As the foundry landscape changes and companies compete to capture top-tier status, there are unpredictable variables that could have a significant impact on who wins and who loses. Such variables should be weighed during the foundry selection process. The earthquakes, fire, and water shortages that hit Taiwan in the past have adversely affected the output of foundries based there, as well as the complete supply chain of the electronics industry. More recently, we have witnessed how the SARS outbreak has slowed the wheels of commerce in China and certain other regions of Asia. Accordingly, the successful Asian foundries of the future will have contingency plans in place to mitigate any adverse affects caused by such variables.

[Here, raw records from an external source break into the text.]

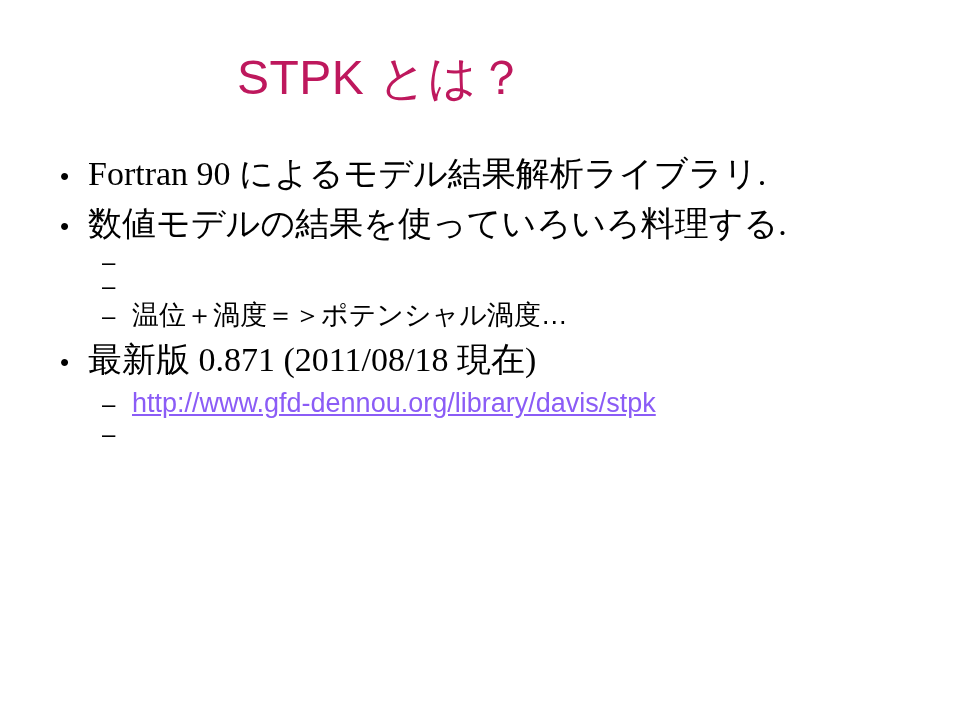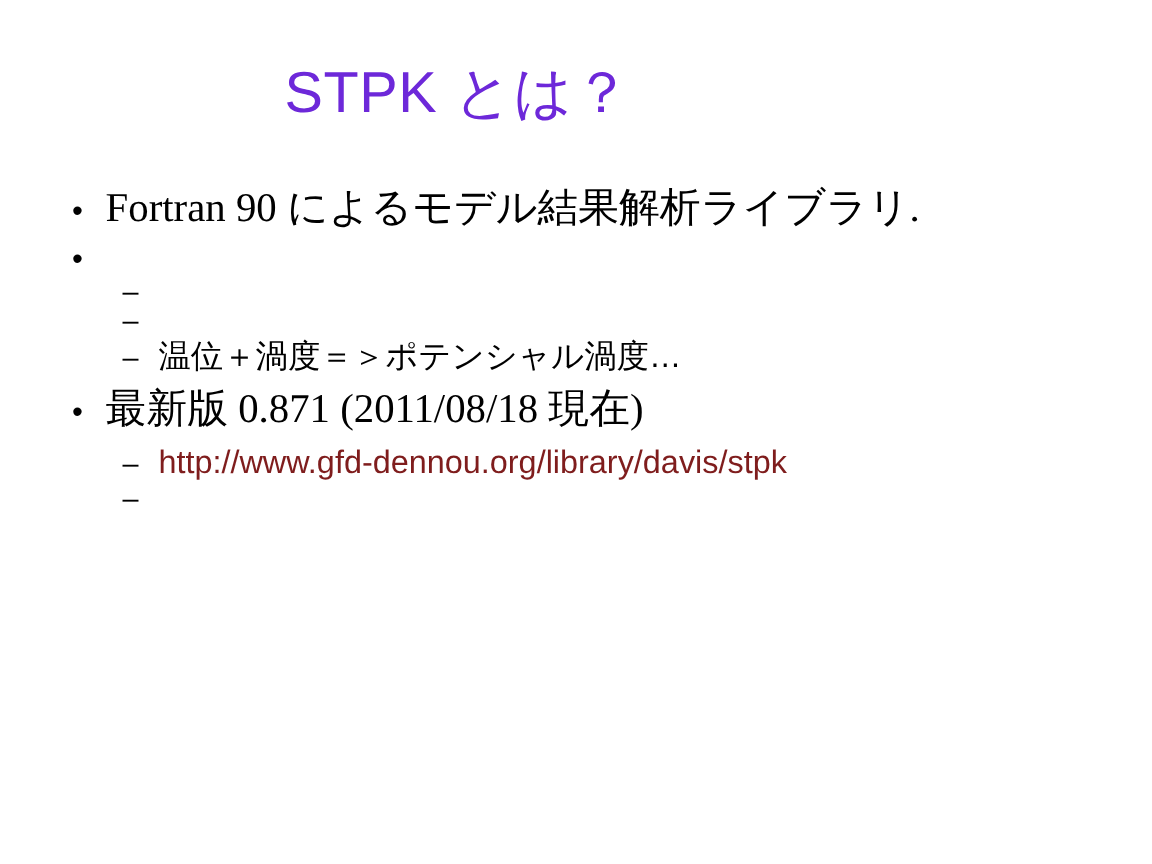--- a/index.html
+++ b/index.html
@@ -33,7 +33,7 @@
     line-height: 1.1;
     font-weight: 400;
     letter-spacing: 0.5px;
-    color: #6d28d9;
+    color: #be185d;
     white-space: nowrap;
   }
 

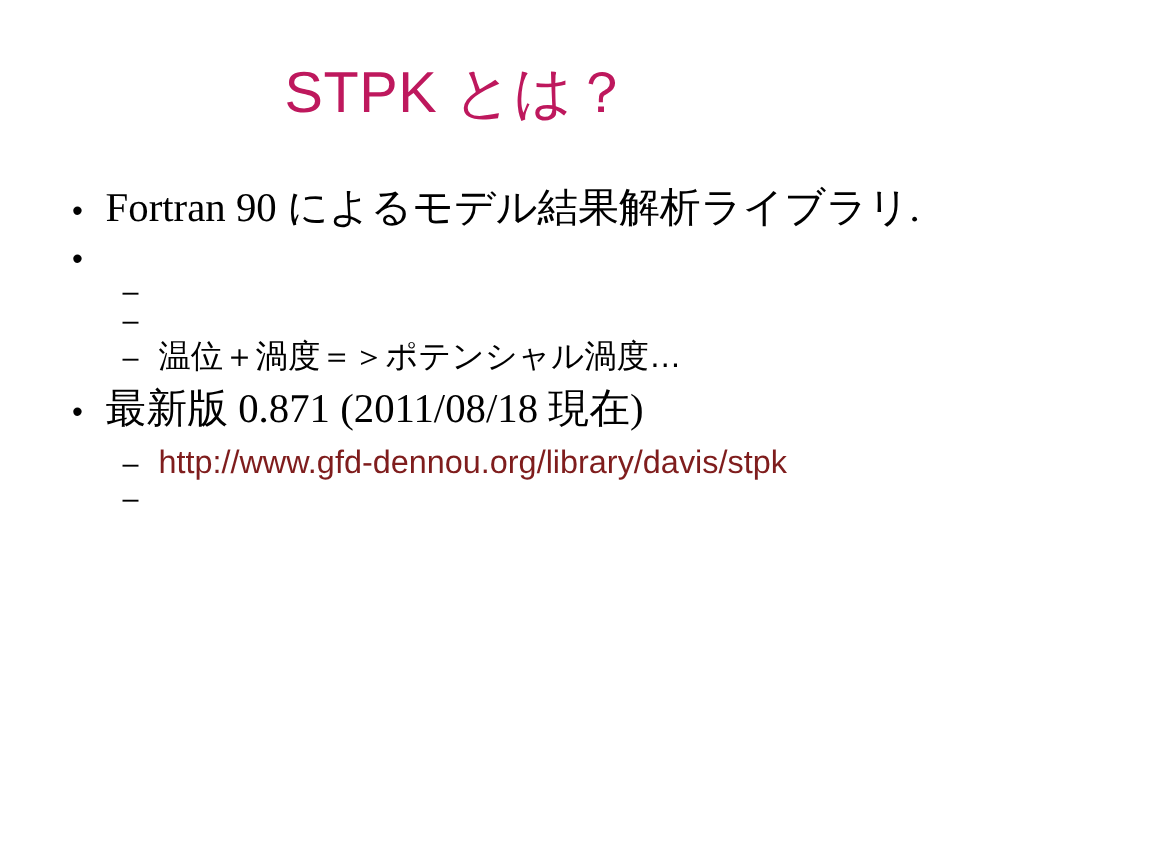--- a/index.html
+++ b/index.html
@@ -117,6 +117,7 @@
 
     <div class="bullet-row lvl1">
       <span class="marker">•</span>
+      <span class="text">数値モデルの結果を使っていろいろ料理する.</span>
     </div>
 
     <div class="spacer-2"></div>

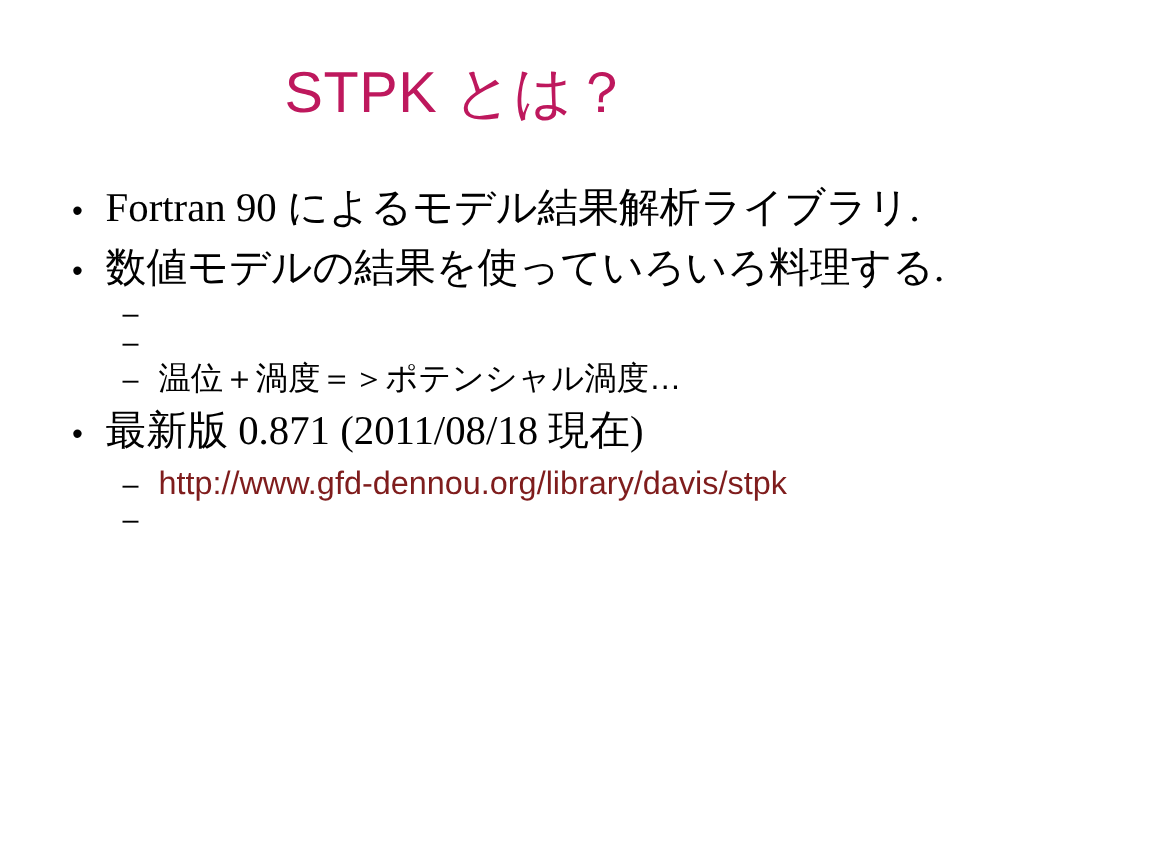--- a/index.html
+++ b/index.html
@@ -92,7 +92,8 @@
   .spacer-2 { height: 4px; }
 
   .link {
-    color: #7f1d1d;
+    color: #8b5cf6;
+    text-decoration: underline;
     cursor: pointer;
   }
   .small-ascii {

Regardless of the variables, one thing is certain: the semiconductor industry (particularly the foundry segment) will continue to mature, following in the footsteps of the automotive and aviation industries. Within this maturation process, it is expected that diversification will take place technologically, geographically, as well as in the range of services offered. The increasingly diverse foundry landscape will free both fabless and IDM companies from their historical dependency on the major Taiwanese foundries, thereby providing a broader scope of strategic foundry options for achieving long-term success. The foundries based in Asia will continue to play a key role in making it happen.

Reference

  1. "Foundry Suppliers: The Competition Heats Up," Semico Research Corp. report MA102-1-03, April 2003.